Los domingos siempre eran bastante tranquilos. Cuando mi padre estaba en el país, no trabajaba ese día y disponía hacer algunas cosas con la familia unida. Siendo cuatro hermanas, no había necesidad de pensar en el estadio, en el diamante de beis o en cualquier otro deporte. Las actividades para las niñas de aquel tiempo (de los 60’s) eran diferentes.Por la mañana, claro está, asistíamos a la iglesia. Al salir de misa, volvíamos a la casa y almorzábamos. Mi madre se esmeraba con el almuerzo dominical, pues era el único día que estando todos juntos a esa hora, no habían prisas. En aquel tiempo, el almuerzo esperado para los domingos debía tener un buen par de pollos en él. Ya que no vendían las piezas sueltas sino que se compraban enteritos (algunas veces, hasta estaban vivos y se tenía que hacer todo el trabajo en casa, lo cual me parecía bastante desagradable aunque no era yo la encargada) y se llevaban a la mesa muy elegantemente dispuestos y adornados para que el apetito se abriera más.
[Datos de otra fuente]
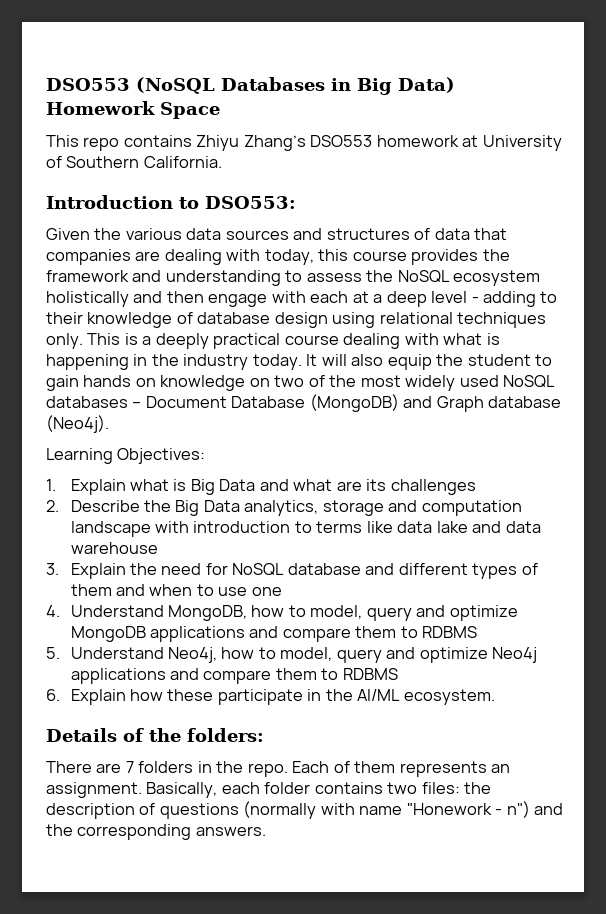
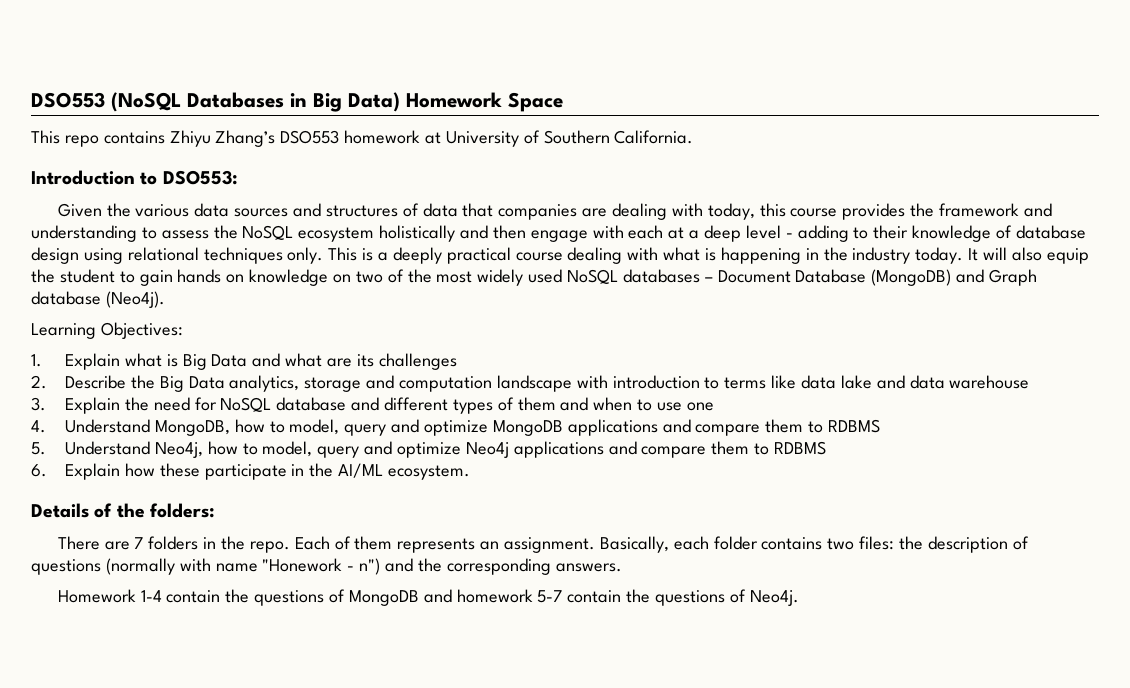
(266, 831) none -> [57,589,799,606] // Homework 1-4 contain the questions of MongoDB and homework 5-7 contain the questions of Neo4j.

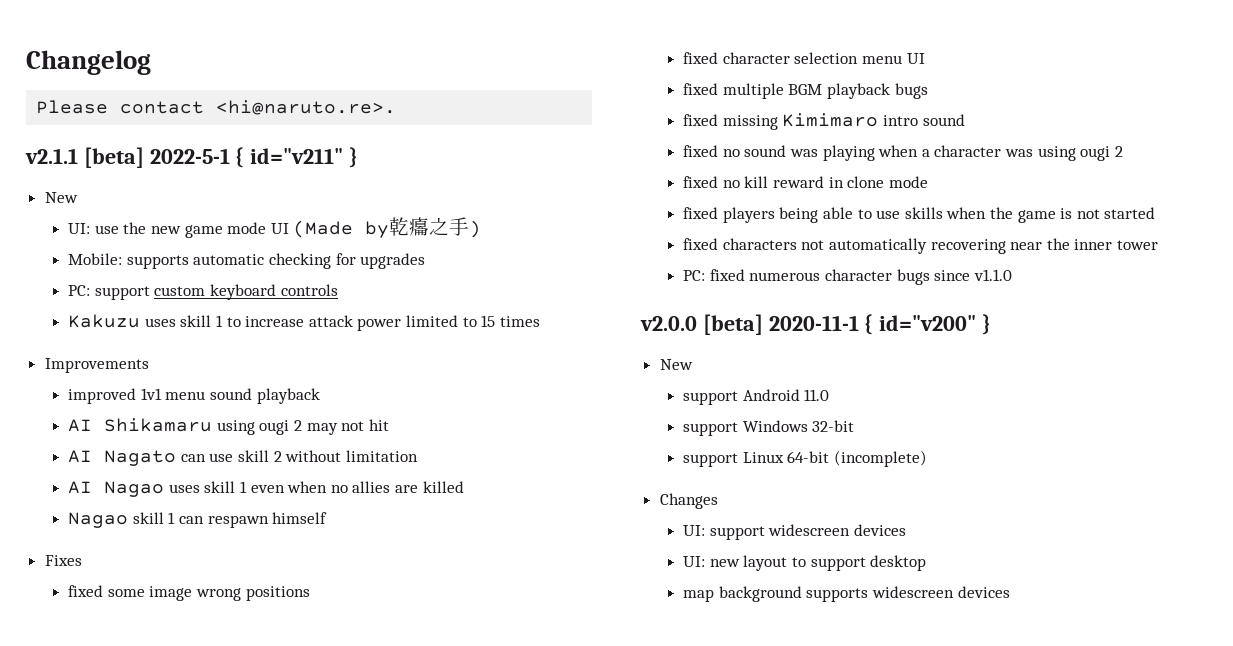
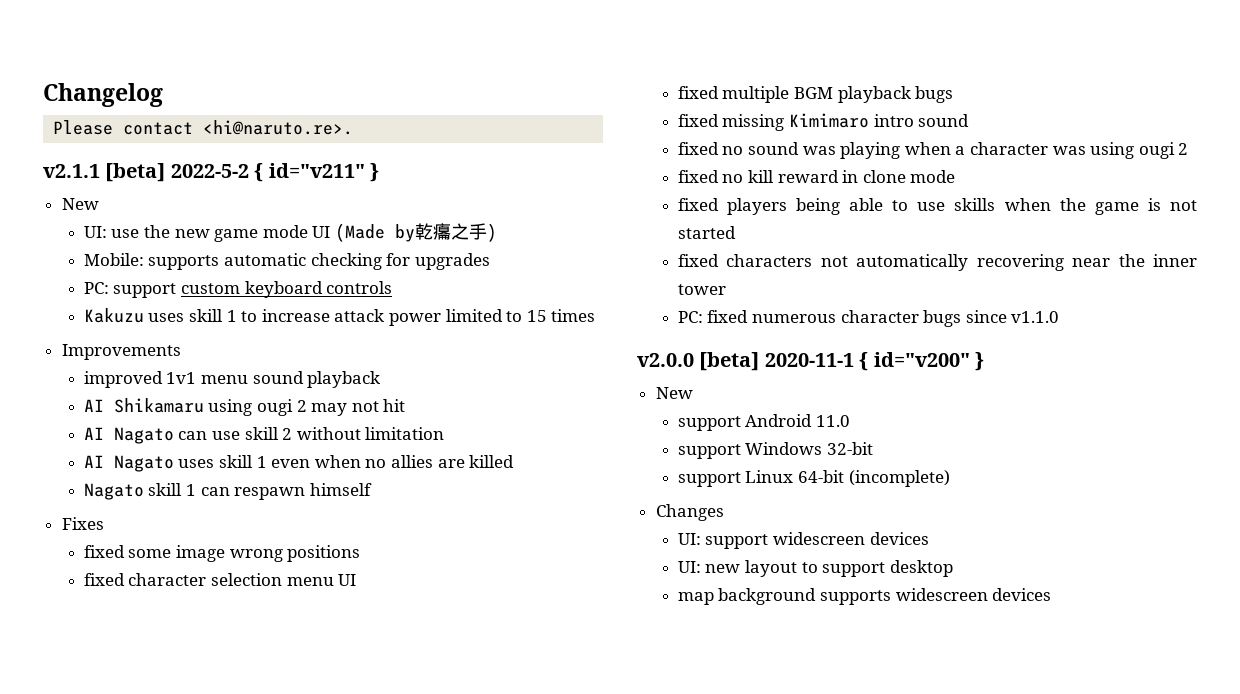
[149,148,230,164] 2022-5-1 -> [170,164,249,178] 2022-5-2
[104,481,165,497] Nagao -> [113,455,174,472] Nagato
[68,512,129,528] Nagao -> [83,483,144,500] Nagato

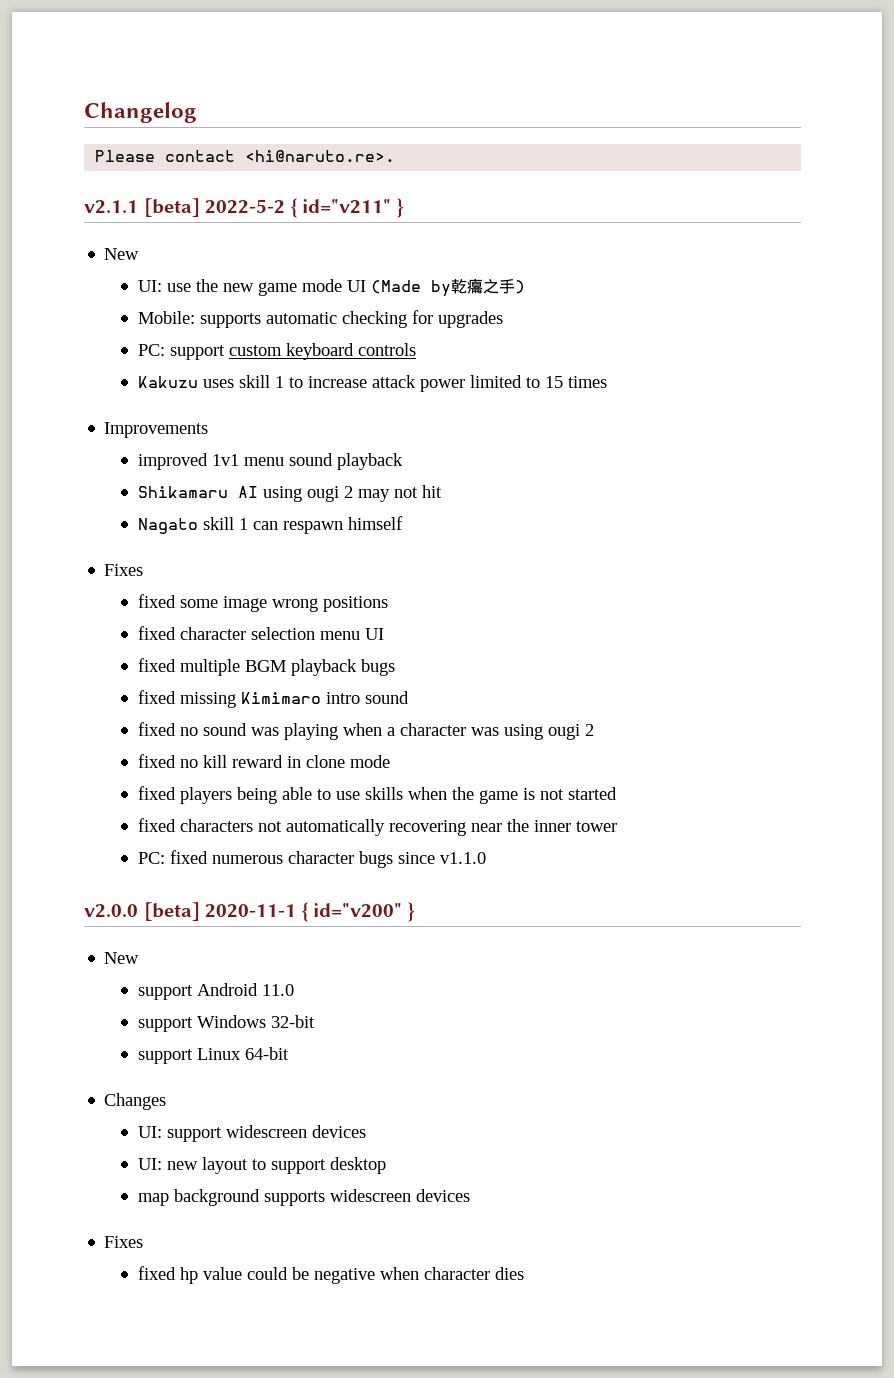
[83,398,204,413] AI Shikamaru -> [137,486,258,498] Shikamaru AI
[83,427,445,444] [83,455,515,472] // AI Nagato can use skill 2 without limitation // AI Nagato uses skill 1 even when no allies are killed -> (442, 491) none
[848,470,950,487] (incomplete) -> (289, 1053) none
(1052, 594) none -> [104,1236,144,1248] [137,1266,524,1284] // Fixes // fixed hp value could be negative when character dies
Recuerdo muy bien los pollos dorados que cocinaba mamá, acompañados de puré de papas y una salsa de tomate con alcaparras ¡que eran de chuparse los dedos! Y nada mejor para completar el plato que arvejas en mantequilla (alverjas, como dicen en Xela) que se agarraban más fácil dejando un poco de puré en el tenedor. El postre podía ser de duraznos y cerezas en miel, que a todos nos encantaban; o tal vez, un flan de esos de cajita, marca Royal, con caramelo bañando cada porción que pasaba de mano en mano, hasta llegar al lugar al que mi madre lo enviaba. Grandes vasos de limonada fría nos servían de ayuda para “bajar la comida” y las tortillas calientes nunca faltaron a la mesa.
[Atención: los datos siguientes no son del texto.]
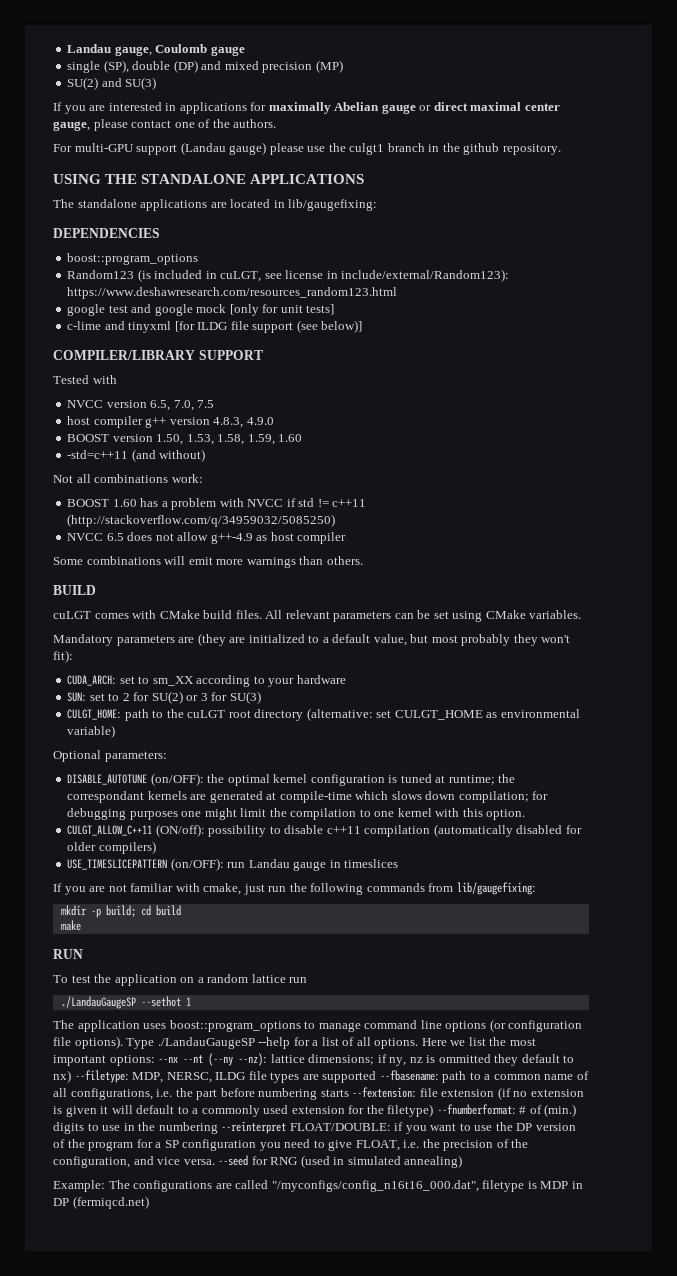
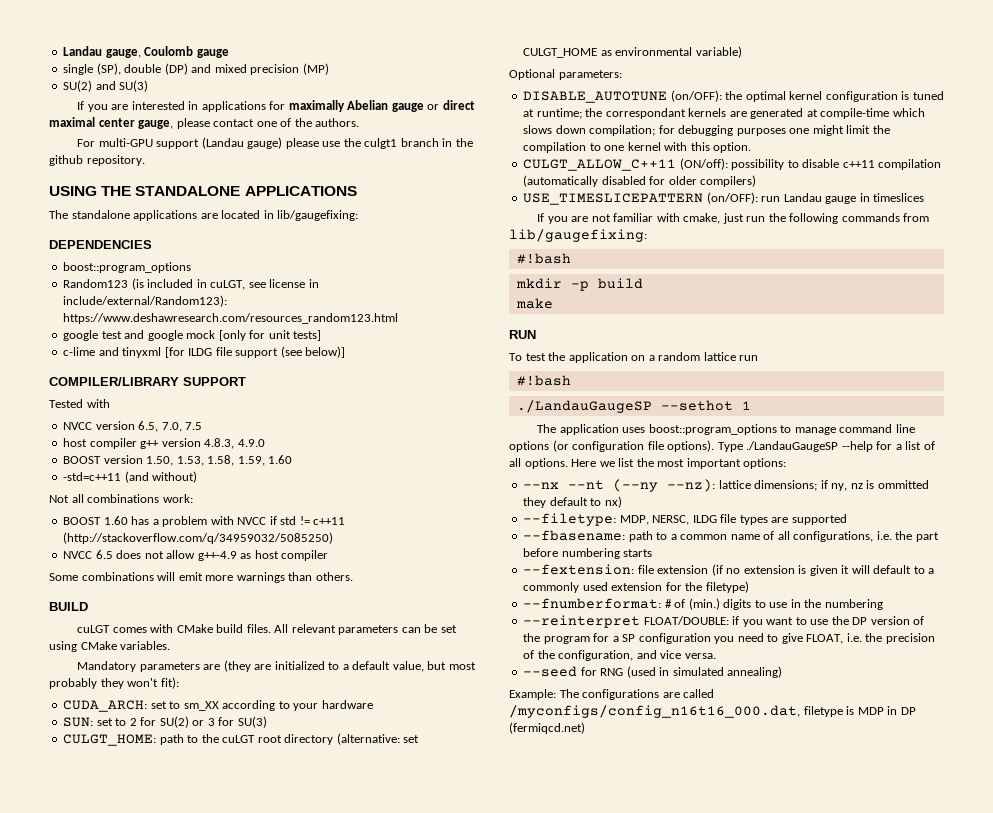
(536, 888) none -> [516,253,571,264] // #!bash
[105,905,151,917] build; cd -> (589, 286) none
(308, 980) none -> [516,375,571,386] // #!bash
(155, 1060) none -> (787, 463) //
(71, 1076) none -> (622, 502) //
(377, 1077) none -> (847, 519) //
(349, 1093) none -> (653, 553) //
(434, 1110) none -> (749, 587) //
(218, 1128) none -> (883, 604) //
(215, 1162) none -> (716, 656) //
[271,1180,479,1192] "/myconfigs/config_n16t16_000.dat", -> [509,705,800,718] /myconfigs/config_n16t16_000.dat,

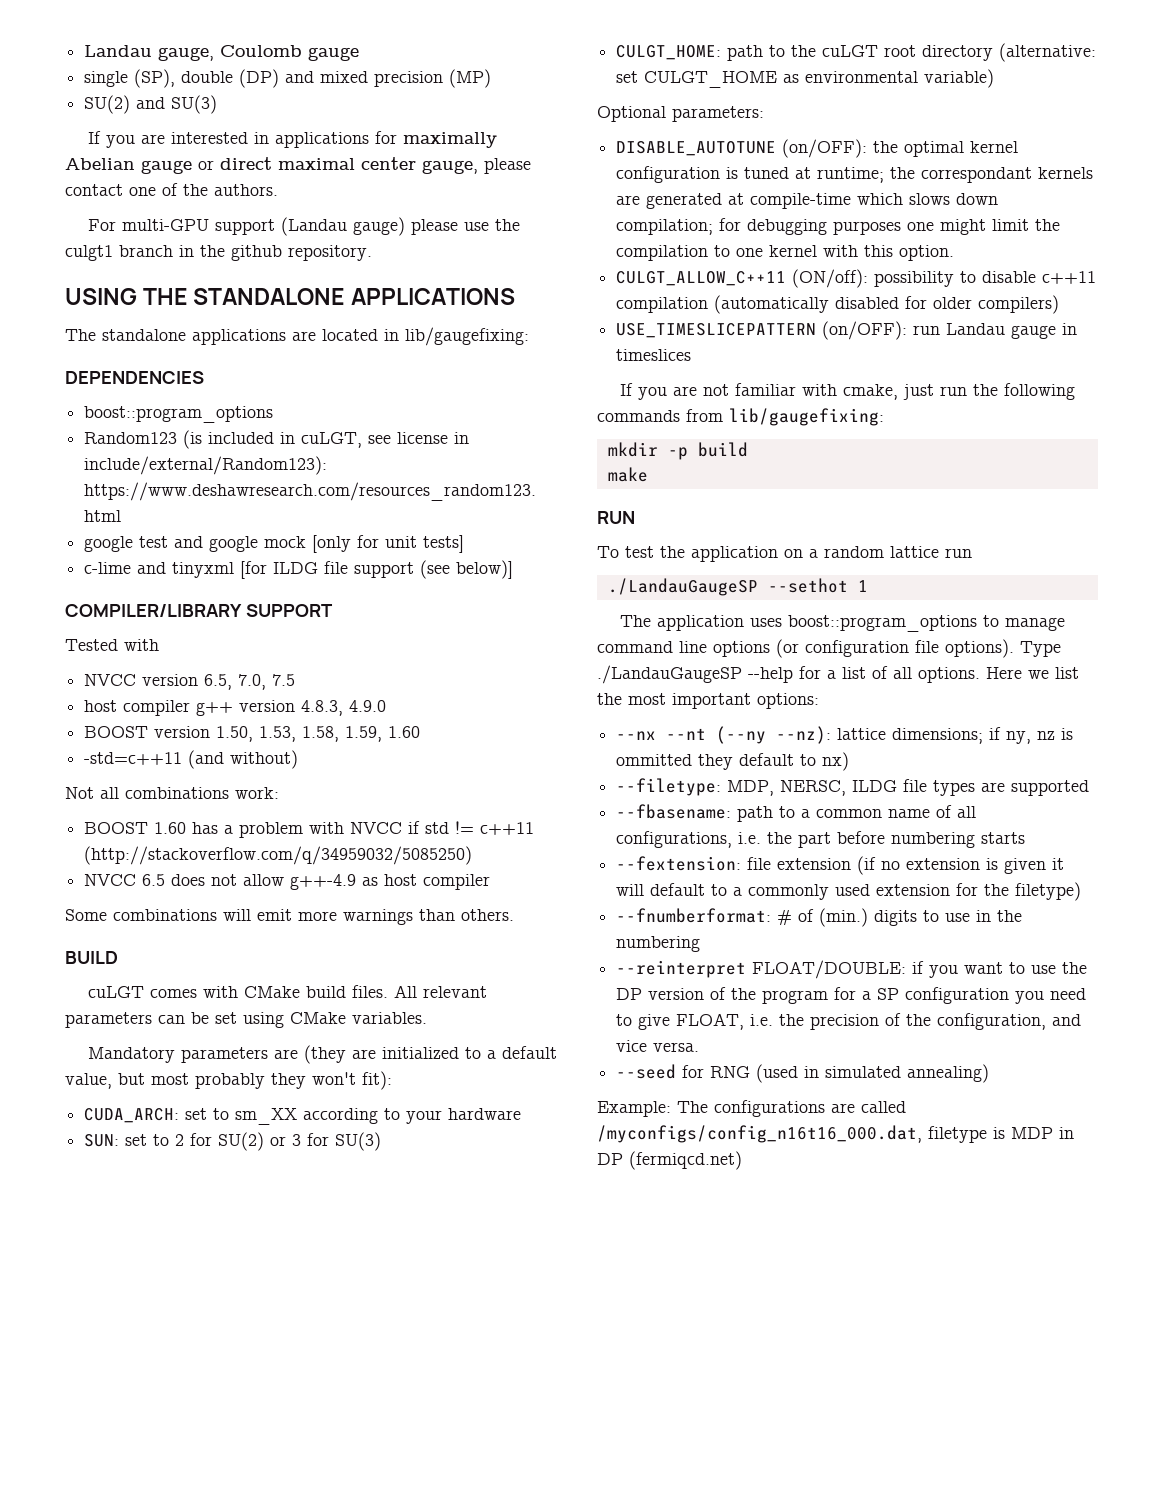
[516,253,571,264] // #!bash -> (884, 417) none
[516,375,571,386] // #!bash -> (972, 553) none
Al terminar nuestros alimentos esperábamos que mi padre nos diera el permiso para levantarnos de la mesa, no sin antes decir el tan chapín: “Muchas gracias y buen provecho”, al que los demás respondían: “¡Buen provecho!” Esa cálida y gentil costumbre, tan guatemalteca, no la he encontrado en ningún otro lugar. ¿Alguno de ustedes lo ha hecho?
Por la tarde salíamos a “dar una vuelta” y muy probablemente, después de hacerlo -literalmente- por la ciudad, terminaríamos estacionando el carro de mi padre en el final de la Avenida de Las Américas, en el Carrousel, para tomarnos un helado; o tal vez decidieran ir a tomar atol de elote y comer tostadas con salsa o guacamol a la Plaza Berlín.
El “día de descanso” terminaba con cansancio, pues la actividad en familia siempre era más complicada que la que hacíamos solos. Y aunque salir a dar vueltas en carro no era algo que en ese momento nos diera mucha alegría, ahora lo recuerdo con nostalgia y cariño. Eran los esfuerzos de mi padre por compartir con toda su familia las pocas horas que tenía para descansar de su larga jornada semanal.
Cada lugar de los que solíamos visitar los domingos, me trae cargamentos de nostalgia.